Today, we are not unaware of the hardships we endure or what the government is doing to us. We need look no further than the geographic boundaries of the Twin Cities to see the realities in racial profiling, arrest and incarceration statistics. Whether the BMW your son is driving belongs to him through “legitimate means” or not, it’s a racial profiling magnet.
The real blip of it is that this reality is the same for the young man driving a ‘”bucket” and just trying to make it. The number of our babies living in “out-of-home placement” or aging out of foster care is alarming.
Our health statistics show shorter life expectancies for us. We get that. The statistics everyone loves to cite reflect the lives of our people, something the numbers fail to show. This is the reality for too many of us.
The movement for Black Consciousness calls us to stop accepting the hardships, like being followed at Macy’s while someone who looks like the clerk following you robs them blind — though at first I laugh to myself, as it seems to serve them right! That is, until I remember that the cost will simply be passed on to me, the consumer. Ain’t that a blip?
How can we learn to confront our hardships together? To see that the ideology we are up against oppresses us all no matter the money we make, the address where we reside, the clothes we wear or the cars we drive?
Eldridge Cleaver of the Black Panthers told us that we have to separate the “Revolutionary” from the “Reactionary” in the Black community in order to get the real work done. In other words, leave those who are just talkin’ to talk; you’ve got to get the “doers” in the mix to take on the meaningful work.
Do you use your title or position to improve conditions in the village? Do you use your podium to speak for Black humanity, rights and justice? Do you preach unity from the pulpit and practice it in the village?
What are you doing, with whatever you have, to help confront and change our condition?
We need the whole village, together, every one of us.
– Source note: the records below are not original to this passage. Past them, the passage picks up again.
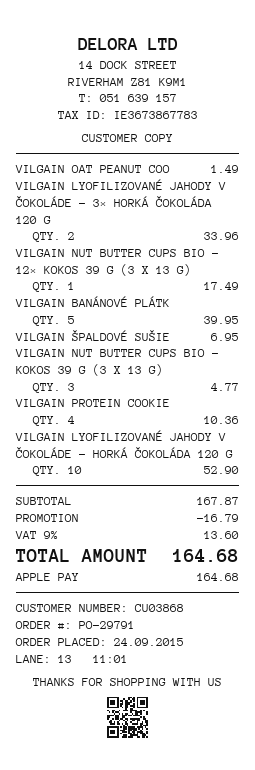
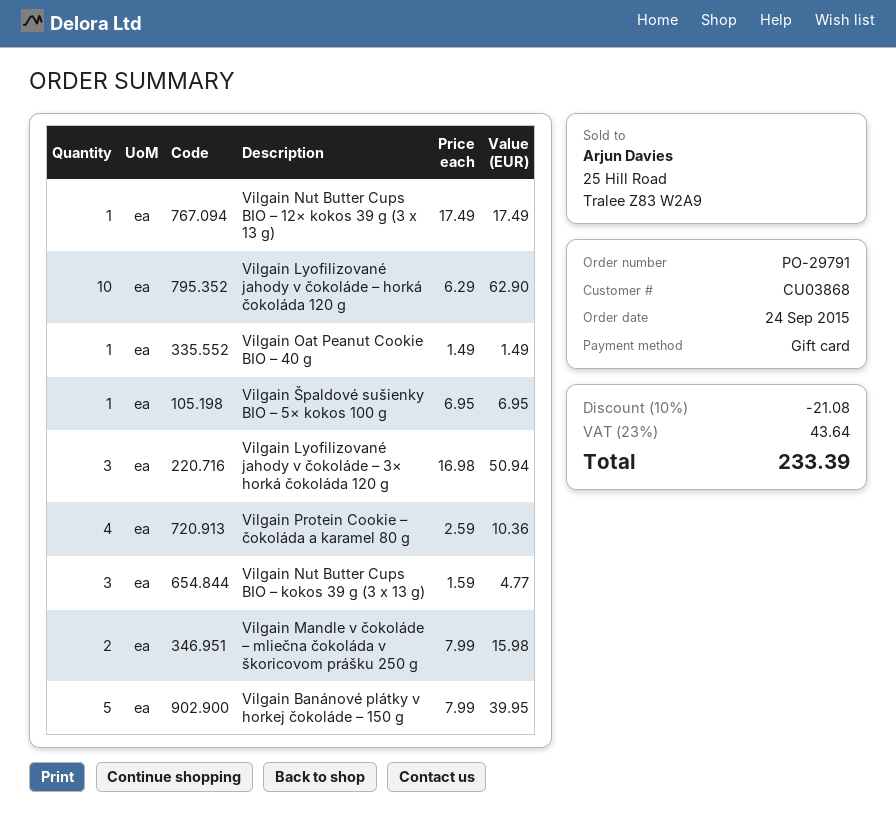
payment method: Apple Pay -> gift card
VILGAIN LYOFILIZOVANÉ JAHODY V ČOKOLÁDE – 3× HORKÁ ČOKOLÁDA 120 G: 2 for 33.96 -> 3 for 50.94
VILGAIN LYOFILIZOVANÉ JAHODY V ČOKOLÁDE – HORKÁ ČOKOLÁDA 120 G: 10 for 52.90 -> 10 for 62.90
Vilgain Mandle v čokoláde – mliečna čokoláda v škoricovom prášku 250 g: none -> 2 for 15.98
discount: 16.79 -> 21.08
tax: 9% = 13.60 -> 23% = 43.64
total: 164.68 -> 233.39

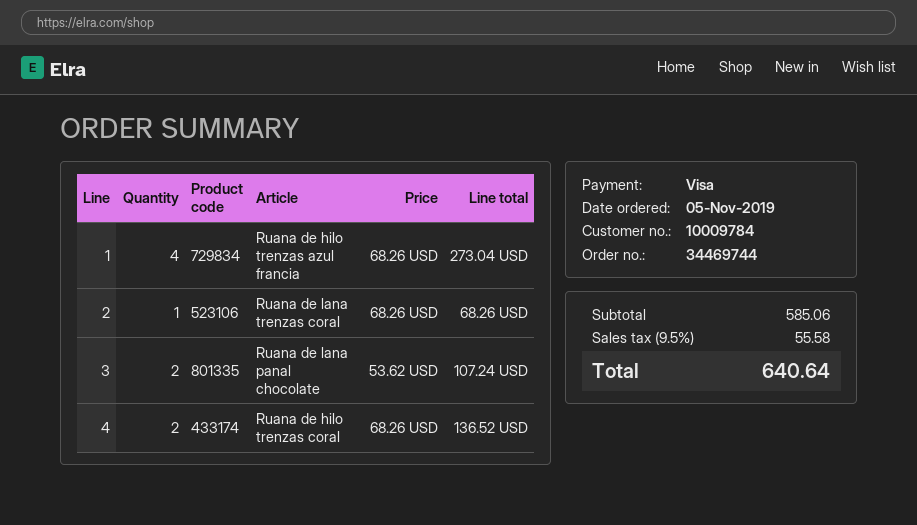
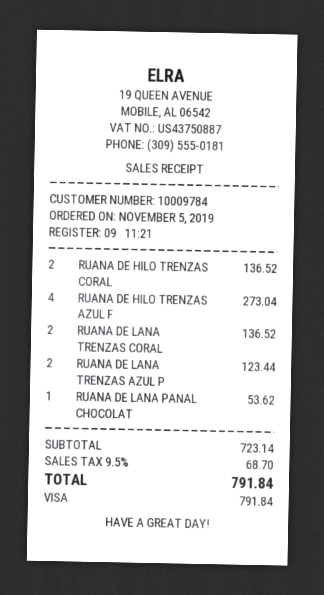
Ruana de lana trenzas coral: 1 for 68.26 -> 2 for 136.52
Ruana de lana panal chocolate: 2 for 107.24 -> 1 for 53.62
RUANA DE LANA TRENZAS AZUL P: none -> 2 for 123.44
subtotal: 585.06 -> 723.14
tax: 9.5% = 55.58 -> 9.5% = 68.70
total: 640.64 -> 791.84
We have everything we need right here. As was true when our people lived in Africa, we were artisans and farmers, builders and laborers and intellectuals.
We need to learn our history to heal ourselves, to repair our relationships, to drop our false pretenses, to refuse Willie Lynch, to recall an old language that spoke justly of our humanity, our legitimate place in the world — and then spread it like wildfire.
Join the movement for Black Consciousness!